→ Brief: Copies of all lines containing the string "seqGAN" are needed from the data below.

(Records supplied)

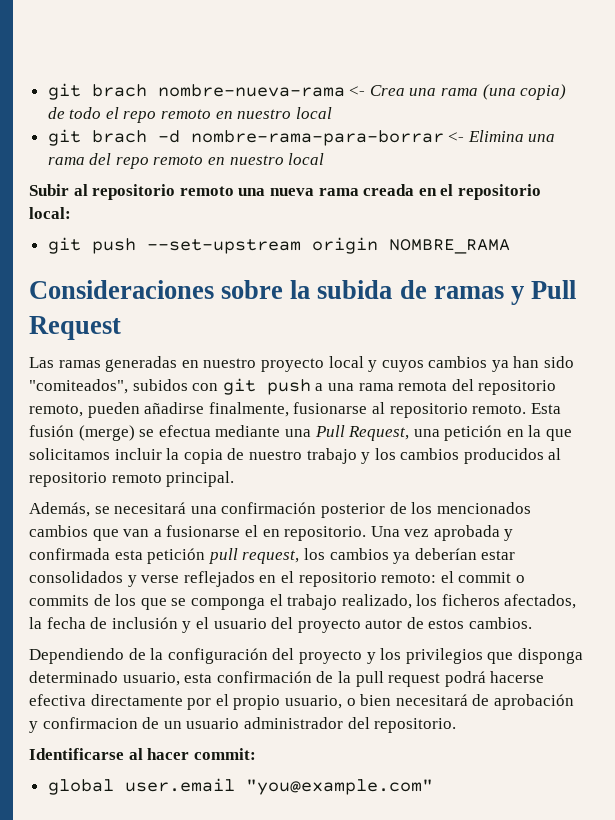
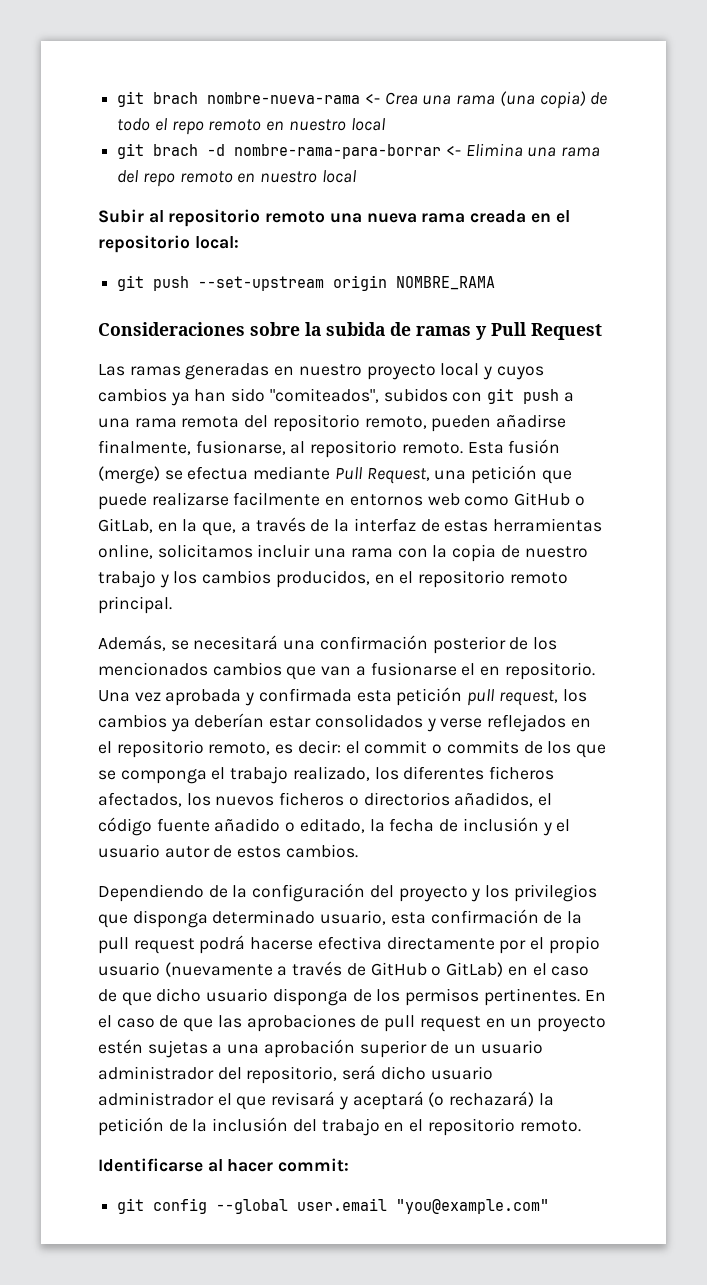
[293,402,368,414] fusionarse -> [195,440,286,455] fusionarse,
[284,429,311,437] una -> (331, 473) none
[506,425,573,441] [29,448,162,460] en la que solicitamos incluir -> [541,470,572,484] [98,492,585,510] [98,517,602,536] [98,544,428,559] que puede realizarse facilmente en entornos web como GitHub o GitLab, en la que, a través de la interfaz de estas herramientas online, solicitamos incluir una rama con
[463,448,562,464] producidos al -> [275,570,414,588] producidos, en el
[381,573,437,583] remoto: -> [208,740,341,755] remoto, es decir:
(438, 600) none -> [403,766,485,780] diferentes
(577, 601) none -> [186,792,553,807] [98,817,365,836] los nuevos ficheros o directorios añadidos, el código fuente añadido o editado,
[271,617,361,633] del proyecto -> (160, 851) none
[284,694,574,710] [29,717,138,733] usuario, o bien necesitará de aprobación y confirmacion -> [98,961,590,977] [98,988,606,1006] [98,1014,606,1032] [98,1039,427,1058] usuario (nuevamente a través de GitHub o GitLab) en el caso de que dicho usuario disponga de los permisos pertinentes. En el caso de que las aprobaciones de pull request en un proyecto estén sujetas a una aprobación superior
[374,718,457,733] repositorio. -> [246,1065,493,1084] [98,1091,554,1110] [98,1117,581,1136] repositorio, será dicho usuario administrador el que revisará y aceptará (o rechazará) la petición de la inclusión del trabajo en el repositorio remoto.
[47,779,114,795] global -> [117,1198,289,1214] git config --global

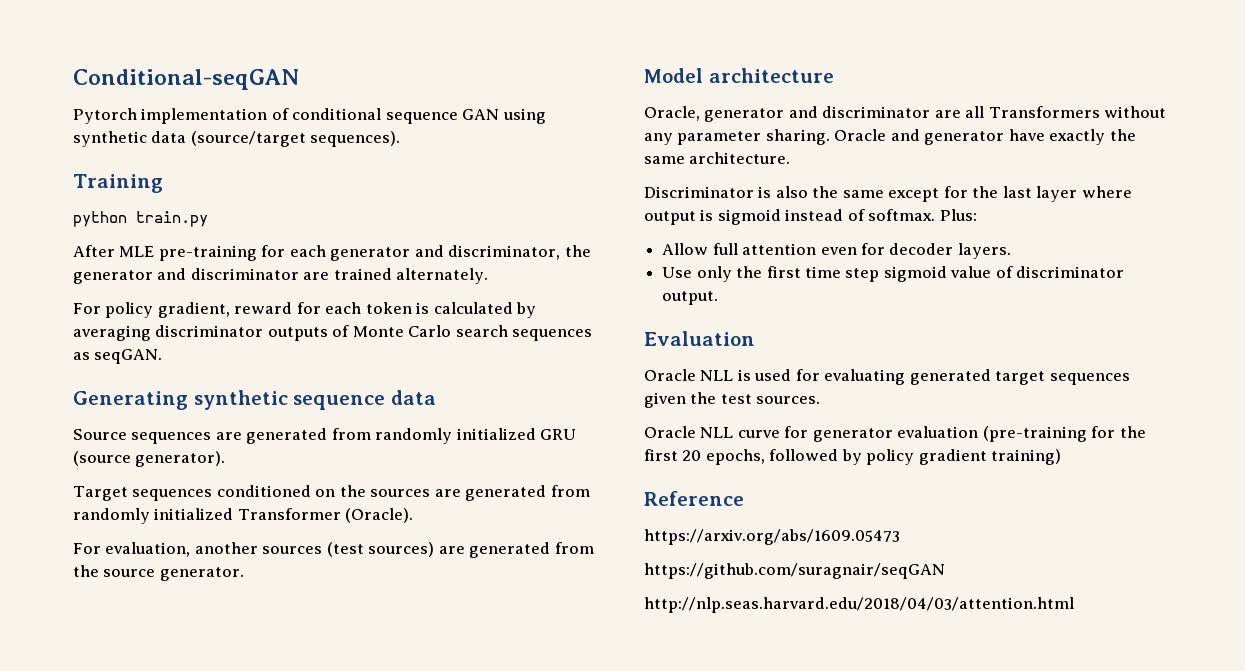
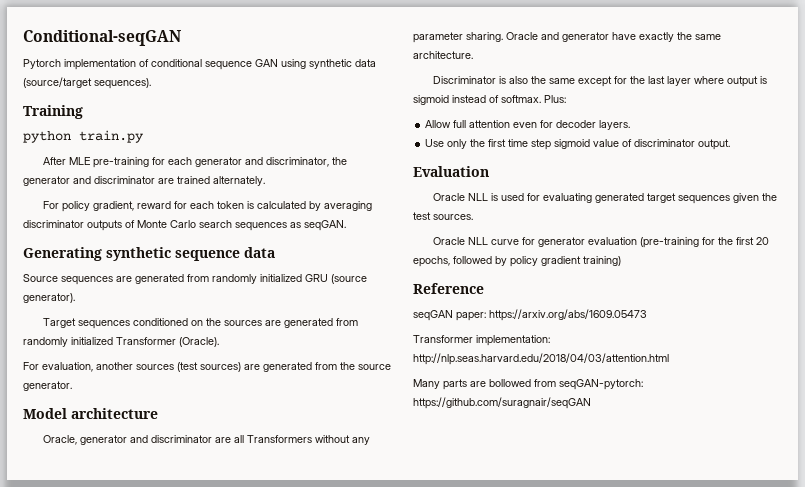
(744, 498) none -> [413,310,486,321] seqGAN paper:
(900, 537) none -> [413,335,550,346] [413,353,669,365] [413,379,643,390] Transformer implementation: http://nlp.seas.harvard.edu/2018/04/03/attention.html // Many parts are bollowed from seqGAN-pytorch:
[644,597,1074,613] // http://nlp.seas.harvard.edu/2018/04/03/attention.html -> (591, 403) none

(End Records supplied)

→ Result below:
(744, 498) none -> [413,310,486,321] seqGAN paper:
(900, 537) none -> [413,335,550,346] [413,353,669,365] [413,379,643,390] Transformer implementation: http://nlp.seas.harvard.edu/2018/04/03/attention.html // Many parts are bollowed from seqGAN-pytorch:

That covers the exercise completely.